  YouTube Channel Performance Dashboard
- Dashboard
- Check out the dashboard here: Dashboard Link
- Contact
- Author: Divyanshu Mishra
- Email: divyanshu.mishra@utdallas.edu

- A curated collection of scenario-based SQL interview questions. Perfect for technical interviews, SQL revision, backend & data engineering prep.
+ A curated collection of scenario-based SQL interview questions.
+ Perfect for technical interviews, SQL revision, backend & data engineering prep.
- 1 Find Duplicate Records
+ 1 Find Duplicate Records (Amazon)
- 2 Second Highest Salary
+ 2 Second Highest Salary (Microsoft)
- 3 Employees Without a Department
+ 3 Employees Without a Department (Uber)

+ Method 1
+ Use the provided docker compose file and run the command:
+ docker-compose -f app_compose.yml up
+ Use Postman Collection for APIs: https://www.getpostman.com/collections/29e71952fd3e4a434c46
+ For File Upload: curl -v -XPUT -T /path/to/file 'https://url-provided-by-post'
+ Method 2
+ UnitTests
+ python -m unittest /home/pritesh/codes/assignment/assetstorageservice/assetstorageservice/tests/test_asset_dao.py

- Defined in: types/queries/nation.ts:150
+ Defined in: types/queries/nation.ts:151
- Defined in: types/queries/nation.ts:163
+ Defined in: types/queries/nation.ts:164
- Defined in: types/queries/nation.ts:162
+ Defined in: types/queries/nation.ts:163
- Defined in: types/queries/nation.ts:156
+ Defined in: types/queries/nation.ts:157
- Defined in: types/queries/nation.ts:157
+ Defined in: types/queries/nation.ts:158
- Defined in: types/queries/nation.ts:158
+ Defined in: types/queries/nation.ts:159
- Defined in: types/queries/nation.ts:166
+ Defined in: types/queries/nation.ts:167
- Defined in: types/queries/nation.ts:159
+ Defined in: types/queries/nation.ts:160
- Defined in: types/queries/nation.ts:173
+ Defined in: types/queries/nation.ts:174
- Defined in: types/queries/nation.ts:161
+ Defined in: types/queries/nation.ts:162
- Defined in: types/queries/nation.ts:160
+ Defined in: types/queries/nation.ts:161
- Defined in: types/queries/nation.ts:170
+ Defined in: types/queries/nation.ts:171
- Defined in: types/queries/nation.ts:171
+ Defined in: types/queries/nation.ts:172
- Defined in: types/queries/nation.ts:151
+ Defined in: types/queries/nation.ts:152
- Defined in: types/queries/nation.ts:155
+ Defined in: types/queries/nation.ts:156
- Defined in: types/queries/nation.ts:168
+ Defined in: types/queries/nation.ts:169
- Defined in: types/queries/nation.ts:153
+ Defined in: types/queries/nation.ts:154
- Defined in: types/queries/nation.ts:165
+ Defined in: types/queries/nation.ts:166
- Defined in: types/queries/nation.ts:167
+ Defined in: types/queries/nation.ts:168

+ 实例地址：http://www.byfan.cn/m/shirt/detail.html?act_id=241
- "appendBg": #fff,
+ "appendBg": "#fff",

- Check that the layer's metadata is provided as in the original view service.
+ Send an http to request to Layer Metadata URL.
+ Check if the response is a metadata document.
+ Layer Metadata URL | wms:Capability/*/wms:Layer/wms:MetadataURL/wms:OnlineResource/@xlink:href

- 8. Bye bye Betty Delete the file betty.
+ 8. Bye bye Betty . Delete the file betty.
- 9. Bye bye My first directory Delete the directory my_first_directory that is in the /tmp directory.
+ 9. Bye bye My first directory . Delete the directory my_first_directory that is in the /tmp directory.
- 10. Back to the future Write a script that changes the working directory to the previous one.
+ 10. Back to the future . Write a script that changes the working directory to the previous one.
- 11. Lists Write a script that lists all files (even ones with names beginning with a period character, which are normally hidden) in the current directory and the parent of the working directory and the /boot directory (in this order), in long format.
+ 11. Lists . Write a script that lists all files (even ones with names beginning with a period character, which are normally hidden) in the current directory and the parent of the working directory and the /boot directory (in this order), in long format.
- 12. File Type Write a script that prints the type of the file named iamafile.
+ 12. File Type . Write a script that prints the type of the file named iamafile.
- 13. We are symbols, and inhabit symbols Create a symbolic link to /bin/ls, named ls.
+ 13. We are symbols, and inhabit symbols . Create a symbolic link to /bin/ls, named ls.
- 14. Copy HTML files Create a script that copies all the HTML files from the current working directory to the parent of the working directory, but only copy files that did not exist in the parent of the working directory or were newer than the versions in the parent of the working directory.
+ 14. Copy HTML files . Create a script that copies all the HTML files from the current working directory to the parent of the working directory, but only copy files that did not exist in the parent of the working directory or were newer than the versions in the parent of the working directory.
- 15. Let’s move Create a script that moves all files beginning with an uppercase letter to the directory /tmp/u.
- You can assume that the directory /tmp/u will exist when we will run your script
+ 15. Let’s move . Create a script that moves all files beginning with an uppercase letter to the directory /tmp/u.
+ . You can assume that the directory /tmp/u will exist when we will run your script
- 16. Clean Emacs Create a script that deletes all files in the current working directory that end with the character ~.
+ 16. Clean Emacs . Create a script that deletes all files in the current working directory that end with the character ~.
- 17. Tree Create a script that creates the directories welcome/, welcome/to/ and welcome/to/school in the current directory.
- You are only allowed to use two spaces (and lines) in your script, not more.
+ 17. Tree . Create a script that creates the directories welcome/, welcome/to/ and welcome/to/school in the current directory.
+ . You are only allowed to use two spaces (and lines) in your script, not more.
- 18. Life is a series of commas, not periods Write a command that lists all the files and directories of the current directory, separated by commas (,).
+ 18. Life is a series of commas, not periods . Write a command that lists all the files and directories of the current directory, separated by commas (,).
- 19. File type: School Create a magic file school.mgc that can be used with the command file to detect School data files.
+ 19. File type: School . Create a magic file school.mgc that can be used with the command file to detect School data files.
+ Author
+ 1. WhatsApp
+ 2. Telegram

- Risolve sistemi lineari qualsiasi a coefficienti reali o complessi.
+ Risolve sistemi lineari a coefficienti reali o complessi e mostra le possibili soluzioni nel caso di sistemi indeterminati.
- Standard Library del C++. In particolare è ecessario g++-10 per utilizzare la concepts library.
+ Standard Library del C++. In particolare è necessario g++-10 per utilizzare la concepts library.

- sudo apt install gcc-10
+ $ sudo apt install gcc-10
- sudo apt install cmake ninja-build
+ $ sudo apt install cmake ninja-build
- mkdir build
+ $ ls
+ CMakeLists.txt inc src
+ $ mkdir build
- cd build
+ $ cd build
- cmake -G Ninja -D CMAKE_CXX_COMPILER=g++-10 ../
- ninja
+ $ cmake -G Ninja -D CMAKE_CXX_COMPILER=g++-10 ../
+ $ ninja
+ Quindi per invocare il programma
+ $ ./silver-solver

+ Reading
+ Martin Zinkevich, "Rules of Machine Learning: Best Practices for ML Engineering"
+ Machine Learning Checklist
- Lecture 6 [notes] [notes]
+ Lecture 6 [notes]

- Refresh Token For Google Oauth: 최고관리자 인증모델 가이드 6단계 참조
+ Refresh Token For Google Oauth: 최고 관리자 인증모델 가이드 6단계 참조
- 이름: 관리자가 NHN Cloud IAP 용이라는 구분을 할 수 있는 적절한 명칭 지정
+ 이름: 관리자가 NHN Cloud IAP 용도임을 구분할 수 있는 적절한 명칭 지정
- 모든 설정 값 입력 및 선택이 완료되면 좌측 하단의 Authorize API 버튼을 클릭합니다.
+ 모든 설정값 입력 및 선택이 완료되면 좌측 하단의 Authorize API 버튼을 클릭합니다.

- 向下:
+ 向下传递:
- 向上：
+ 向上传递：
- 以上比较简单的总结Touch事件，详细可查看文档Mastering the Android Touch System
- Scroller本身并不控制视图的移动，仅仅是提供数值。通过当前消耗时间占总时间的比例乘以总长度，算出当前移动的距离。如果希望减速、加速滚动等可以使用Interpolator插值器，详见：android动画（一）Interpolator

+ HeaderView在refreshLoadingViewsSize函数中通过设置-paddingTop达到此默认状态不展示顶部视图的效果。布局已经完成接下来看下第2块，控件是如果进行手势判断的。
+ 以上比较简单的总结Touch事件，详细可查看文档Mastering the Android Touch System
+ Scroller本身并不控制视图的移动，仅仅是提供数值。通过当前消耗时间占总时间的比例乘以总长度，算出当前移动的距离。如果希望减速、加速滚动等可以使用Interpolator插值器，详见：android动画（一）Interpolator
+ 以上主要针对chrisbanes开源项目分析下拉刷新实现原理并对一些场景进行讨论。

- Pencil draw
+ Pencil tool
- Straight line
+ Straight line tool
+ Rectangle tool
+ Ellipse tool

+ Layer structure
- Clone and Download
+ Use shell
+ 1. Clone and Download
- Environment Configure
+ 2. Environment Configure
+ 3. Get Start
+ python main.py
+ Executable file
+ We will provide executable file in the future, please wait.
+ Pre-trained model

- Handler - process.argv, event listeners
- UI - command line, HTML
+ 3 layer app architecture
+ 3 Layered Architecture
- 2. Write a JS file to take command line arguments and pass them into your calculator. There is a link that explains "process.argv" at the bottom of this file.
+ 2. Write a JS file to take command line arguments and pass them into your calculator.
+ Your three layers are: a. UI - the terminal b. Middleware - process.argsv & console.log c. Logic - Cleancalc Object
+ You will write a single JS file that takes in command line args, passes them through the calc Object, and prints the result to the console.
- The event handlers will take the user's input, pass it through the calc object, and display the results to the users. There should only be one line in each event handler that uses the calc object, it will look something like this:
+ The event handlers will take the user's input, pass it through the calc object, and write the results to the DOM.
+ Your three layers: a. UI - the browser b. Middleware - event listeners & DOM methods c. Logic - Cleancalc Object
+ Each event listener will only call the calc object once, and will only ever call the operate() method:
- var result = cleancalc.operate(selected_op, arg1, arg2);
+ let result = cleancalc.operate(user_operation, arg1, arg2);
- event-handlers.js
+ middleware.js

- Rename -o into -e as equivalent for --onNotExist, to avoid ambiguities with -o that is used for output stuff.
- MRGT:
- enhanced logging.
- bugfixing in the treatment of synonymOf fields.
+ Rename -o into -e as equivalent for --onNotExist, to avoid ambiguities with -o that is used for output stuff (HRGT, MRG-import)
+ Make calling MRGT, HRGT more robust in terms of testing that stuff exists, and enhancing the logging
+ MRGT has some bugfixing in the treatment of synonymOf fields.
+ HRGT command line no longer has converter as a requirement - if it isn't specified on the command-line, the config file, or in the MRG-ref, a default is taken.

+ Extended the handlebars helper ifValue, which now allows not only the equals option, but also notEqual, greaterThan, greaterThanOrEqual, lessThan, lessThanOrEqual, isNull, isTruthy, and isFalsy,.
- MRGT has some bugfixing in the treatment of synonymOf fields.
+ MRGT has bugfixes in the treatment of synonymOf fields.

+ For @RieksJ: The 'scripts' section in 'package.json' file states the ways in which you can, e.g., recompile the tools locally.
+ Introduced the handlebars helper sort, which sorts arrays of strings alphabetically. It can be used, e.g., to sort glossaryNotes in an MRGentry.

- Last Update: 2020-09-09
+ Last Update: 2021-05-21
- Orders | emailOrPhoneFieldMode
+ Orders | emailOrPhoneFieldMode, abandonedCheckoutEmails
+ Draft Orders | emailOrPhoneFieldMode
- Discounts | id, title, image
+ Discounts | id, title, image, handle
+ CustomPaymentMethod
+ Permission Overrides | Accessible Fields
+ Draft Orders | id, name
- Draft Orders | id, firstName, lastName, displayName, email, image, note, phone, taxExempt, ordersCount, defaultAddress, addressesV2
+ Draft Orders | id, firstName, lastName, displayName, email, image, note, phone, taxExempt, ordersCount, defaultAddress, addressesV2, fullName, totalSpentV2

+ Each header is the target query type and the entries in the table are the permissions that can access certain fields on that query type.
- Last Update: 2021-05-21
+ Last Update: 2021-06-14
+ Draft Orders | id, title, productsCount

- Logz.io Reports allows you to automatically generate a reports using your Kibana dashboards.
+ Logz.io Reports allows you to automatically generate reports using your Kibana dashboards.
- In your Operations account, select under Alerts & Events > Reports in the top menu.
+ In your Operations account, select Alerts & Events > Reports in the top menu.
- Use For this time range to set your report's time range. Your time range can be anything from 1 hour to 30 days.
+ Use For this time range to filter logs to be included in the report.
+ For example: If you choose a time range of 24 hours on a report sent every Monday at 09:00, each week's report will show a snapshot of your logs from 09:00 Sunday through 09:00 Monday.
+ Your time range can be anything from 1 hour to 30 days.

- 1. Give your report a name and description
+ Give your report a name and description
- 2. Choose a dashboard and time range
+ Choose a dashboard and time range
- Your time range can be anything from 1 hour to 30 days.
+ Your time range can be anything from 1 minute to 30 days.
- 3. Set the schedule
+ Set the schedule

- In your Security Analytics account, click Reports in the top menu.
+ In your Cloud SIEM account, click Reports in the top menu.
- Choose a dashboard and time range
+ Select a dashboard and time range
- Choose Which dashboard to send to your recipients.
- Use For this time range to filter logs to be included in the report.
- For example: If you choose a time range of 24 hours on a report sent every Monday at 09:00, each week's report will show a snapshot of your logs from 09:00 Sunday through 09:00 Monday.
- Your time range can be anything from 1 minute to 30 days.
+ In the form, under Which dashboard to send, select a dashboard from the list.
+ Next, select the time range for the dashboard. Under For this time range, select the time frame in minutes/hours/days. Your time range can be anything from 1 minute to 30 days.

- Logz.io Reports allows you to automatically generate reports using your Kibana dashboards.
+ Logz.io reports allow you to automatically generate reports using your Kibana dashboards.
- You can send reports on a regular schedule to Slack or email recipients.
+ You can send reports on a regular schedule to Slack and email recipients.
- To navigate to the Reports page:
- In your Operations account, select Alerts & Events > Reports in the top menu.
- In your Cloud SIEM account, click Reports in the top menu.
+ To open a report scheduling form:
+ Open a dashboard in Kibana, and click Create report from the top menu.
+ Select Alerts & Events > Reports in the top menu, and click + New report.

.....

### WHAT THE EXERCISE ASKS
Please give back the records exactly as written, beginning at the first line and including the line that holds "- A curated" as the last.

### WORKED SOLUTION
  YouTube Channel Performance Dashboard
- Dashboard
- Check out the dashboard here: Dashboard Link
- Contact
- Author: Divyanshu Mishra
- Email: divyanshu.mishra@utdallas.edu

- A curated collection of scenario-based SQL interview questions. Perfect for technical interviews, SQL revision, backend & data engineering prep.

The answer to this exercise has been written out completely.